In its recently published strategy for the retail banking portfolio, the Financial Conduct Authority (FCA) recognises that the banking industry responded well to the immediate challenges created by COVID-19. Nonetheless, economic conditions are expected to remain difficult over the next two years with the key risks of harm being dominated by the economic and social impact of the pandemic. The FCA identifies four priority areas for retail banks: (1) fair treatment of borrowers, especially those in financial difficulties; (2) good governance and oversight of customer outcomes during business change; (3) operational resilience; and (4) minimising fraud and other financial crime. This blog focuses on the key risks associated with operational resilience and reduction of financial crime; and the steps banks can take to ensure regulatory compliance whilst enhancing returns.
Operational resilience has been a priority for regulators for a couple of years now and new risks created by the current economic environment have re-focused this attention. The FCA considers the level of “incidents and outages” is still too high. The root cause tends to be weaknesses in firms’ governance and oversight of operations and technology, especially in relation to change programmes. The regulator is concerned that governance and oversight will be further stretched by the accelerating rate of operational changes required as banks react to meet the changing needs of both customers and their own businesses post-pandemic. The FCA is particularly concerned about:
- increased reliance on third party suppliers;
- migration of data and systems to the cloud;
- increased traffic through digital / online systems;
- reliance on unprecedented technical innovations;
- capacity challenges in banks’ delivery of, and roll-off from, the various government schemes that have been put in place; and
- change programmes aimed at reducing costs and / or exploring new revenue streams.
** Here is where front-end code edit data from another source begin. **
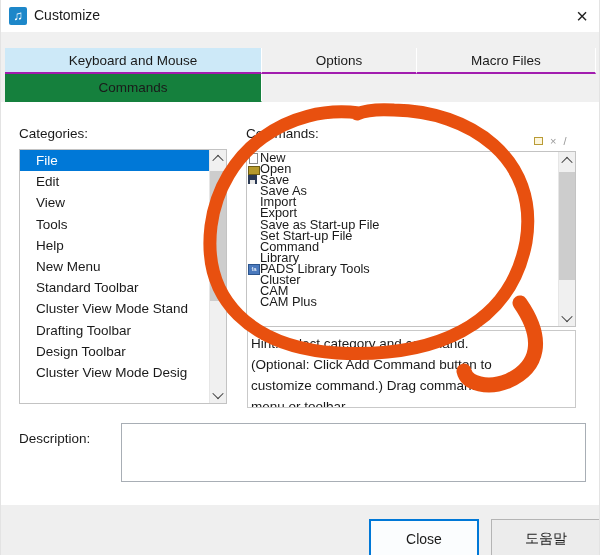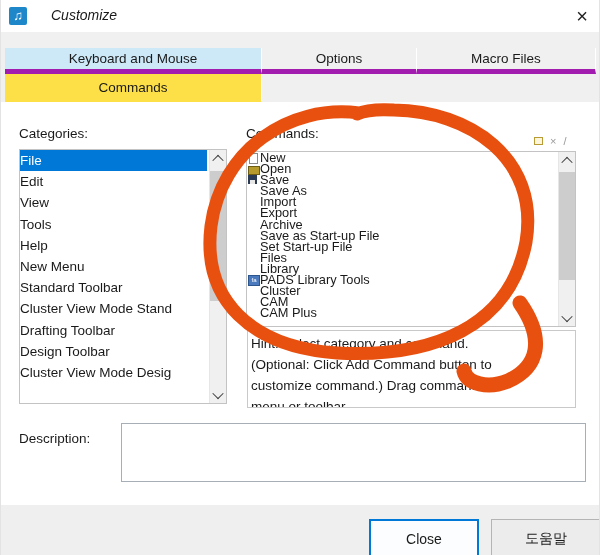--- a/index.html
+++ b/index.html
@@ -13,7 +13,7 @@
   .titlebar{position:absolute;left:0;top:0;width:600px;height:32px;background:#fff;}
   .app-icon{position:absolute;left:8px;top:7px;width:18px;height:18px;background:#1d87c9;
     border-radius:2px;color:#fff;font-size:13px;line-height:18px;text-align:center;}
-  .title-text{position:absolute;left:50px;top:7px;font-size:14px;font-style:italic;}
+  .title-text{position:absolute;left:33px;top:7px;font-size:14px;}
   .close-x{position:absolute;left:565px;top:2px;width:32px;height:28px;font-size:20px;
     font-weight:300;color:#222;text-align:center;line-height:28px;cursor:pointer;}
   

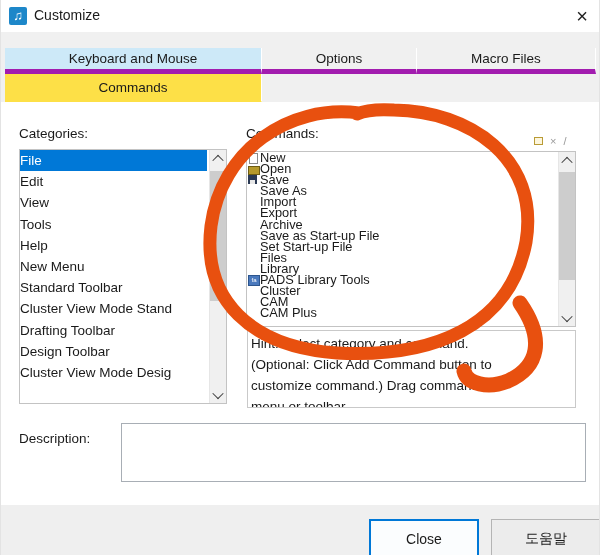--- a/index.html
+++ b/index.html
@@ -22,7 +22,7 @@
   .tabrow1{top:48px;height:26px;}
   .tabrow2{top:74px;height:28px;}
   .tab{box-sizing:border-box;font-size:13.5px;display:flex;align-items:center;justify-content:center;
-    background:#f0f0f0;border-right:1px solid #fff;border-bottom:5px solid #a21caf;cursor:pointer;}
+    background:#f0f0f0;border-right:1px solid #fff;border-bottom:2px solid #a21caf;cursor:pointer;}
   .tab.hl{background:#cde9f8;}
   .tab.active{background:#fde047;border-bottom:1px solid #fff0;}
   .spacer{background:#f0f0f0;}

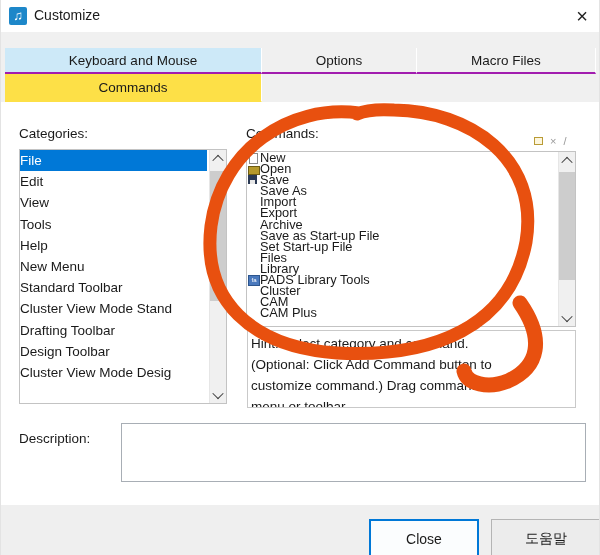--- a/index.html
+++ b/index.html
@@ -24,7 +24,7 @@
   .tab{box-sizing:border-box;font-size:13.5px;display:flex;align-items:center;justify-content:center;
     background:#f0f0f0;border-right:1px solid #fff;border-bottom:2px solid #a21caf;cursor:pointer;}
   .tab.hl{background:#cde9f8;}
-  .tab.active{background:#fde047;border-bottom:1px solid #fff0;}
+  .tab.active{background:#15803d;border-bottom:1px solid #fff0;}
   .spacer{background:#f0f0f0;}
   
   .content{position:absolute;left:0;top:102px;width:600px;height:403px;background:#fff;}

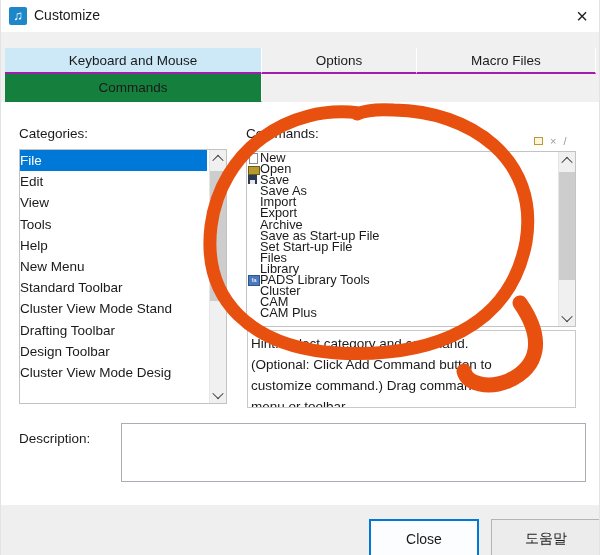--- a/index.html
+++ b/index.html
@@ -32,7 +32,7 @@
   .listbox{position:absolute;background:#fff;border:1px solid #c3c3c3;box-sizing:border-box;overflow:hidden;}
   
   .cat-list{left:18px;top:149px;width:208px;height:255px;}
-  .cat-item{height:21.2px;line-height:21.2px;font-size:13.5px;padding-left:0;width:187px;
+  .cat-item{height:21.2px;line-height:21.2px;font-size:13.5px;padding-left:16px;width:187px;
     white-space:nowrap;overflow:hidden;cursor:default;}
   .cat-item.selected{background:#0078d7;color:#fff;}
   

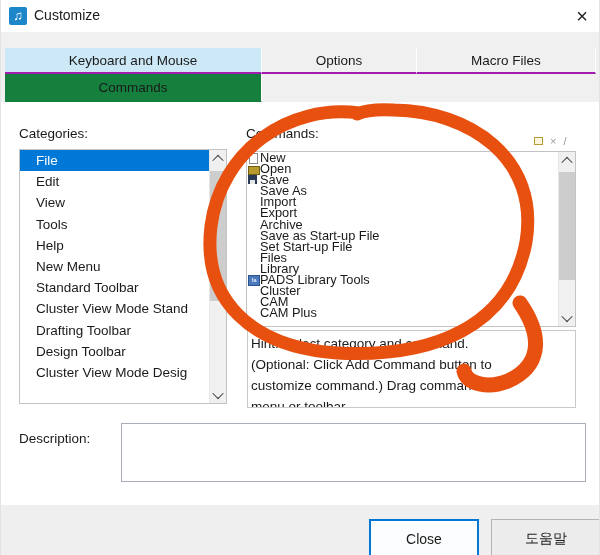--- a/index.html
+++ b/index.html
@@ -178,10 +178,6 @@
     </div>
     <div class="cmd-row">
       <span class="cmd-ico"></span>
-      <span class="cmd-label">Archive</span>
-    </div>
-    <div class="cmd-row">
-      <span class="cmd-ico"></span>
       <span class="cmd-label">Save as Start-up File</span>
     </div>
     <div class="cmd-row">

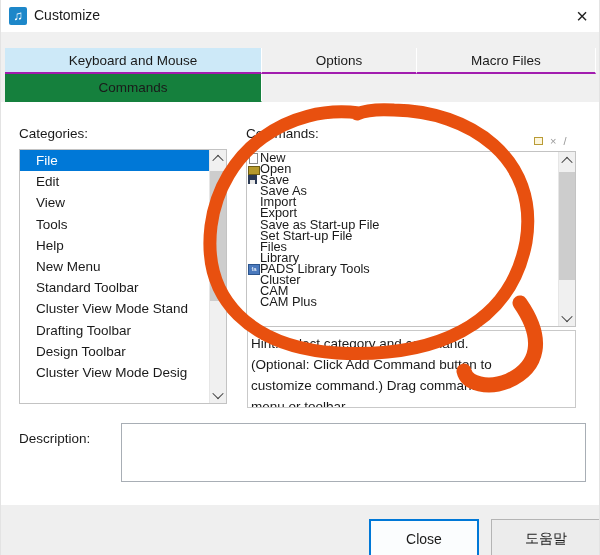--- a/index.html
+++ b/index.html
@@ -186,7 +186,7 @@
     </div>
     <div class="cmd-row">
       <span class="cmd-ico"></span>
-      <span class="cmd-label">Files</span>
+      <span class="cmd-label">Command</span>
     </div>
     <div class="cmd-row">
       <span class="cmd-ico"></span>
To guard against these risks crystallising into harms, the FCA expects banks to take the following steps:
- identify, manage and mitigate risks arising from operational disruption, particularly in relation to change and transformation programmes. Good practice examples are highlighted in the FCA’s Implementing Technology Change review;
- engage with the FCA ahead of implementing operational and technological changes that could have a significant impact on the bank’s risk profile;
- identify and manage operational risks throughout the life cycle of third-party arrangements;
- if third-party suppliers are not correcting issues or mitigating risks, you should highlight this to the regulator;
- ensure appropriate engagement from the board and senior management;
- ensure board members and senior managers have the necessary knowledge, experience and skills for their responsibilities;
- establish clear lines of responsibility for managing operational resilience, and clearly delegate responsibilities where an important business service is supported by a wide range of people and systems - particular attention on SMF24 individuals; and
- have regard to the FCA’s consultation on Building operational resilience: impact tolerances for important business services (no new requirements expected before the end of this year).
Minimising fraud and financial crime
Naturally banks are keen to expand their online presence to meet customer demand; but such expansion can increase the bank’s vulnerability to financial crime. Appropriate steps must be taken to mitigate and manage this risk. The current economic climate exposes banks to more pressing and evolving challenges, such as:
- criminals taking advantage of the ever growing population of vulnerable customers;
- vulnerable customers being used as accomplices (e.g. money mules); and
- increasing speed and volume of transactions.
Banks must make sustained improvements to their systems and controls to adapt to new threats. In particular, the FCA expects firms to:
- ensure continuing adequate investment in well-resourced and capable governance and oversight of financial crime risks;
- make sufficient long-term investment - financial and non-financial - in counter-crime systems to ensure they are effectively spotting, disrupting, stopping and reporting potential financial crime;
- apply the guidance set out in the FCA’s guide to countering financial crime risk and cyber insights report; together with the latest JMLSG guidance;
- be prepared to explain the steps the firm has taken in response to the forthcoming Dear CEO letter on AML frameworks - particular attention will be on SMF17’s and prescribed responsibility D; and
- when conducting its financial crime risk assessments, the bank should consider an overview of risk which the bank is exposed to, including information about emerging risks and any changes to the current risk assessment.
Other than where the FCA conducts targeted engagement with newly identified high risk firms or is responding to firm notifications, monitoring and advancing these priorities will form part of the overarching supervision of retail banks this year.
In any event, in a post pandemic world, investing in operational resilience and reducing financial crime is likely to result in positive reputational and financial returns.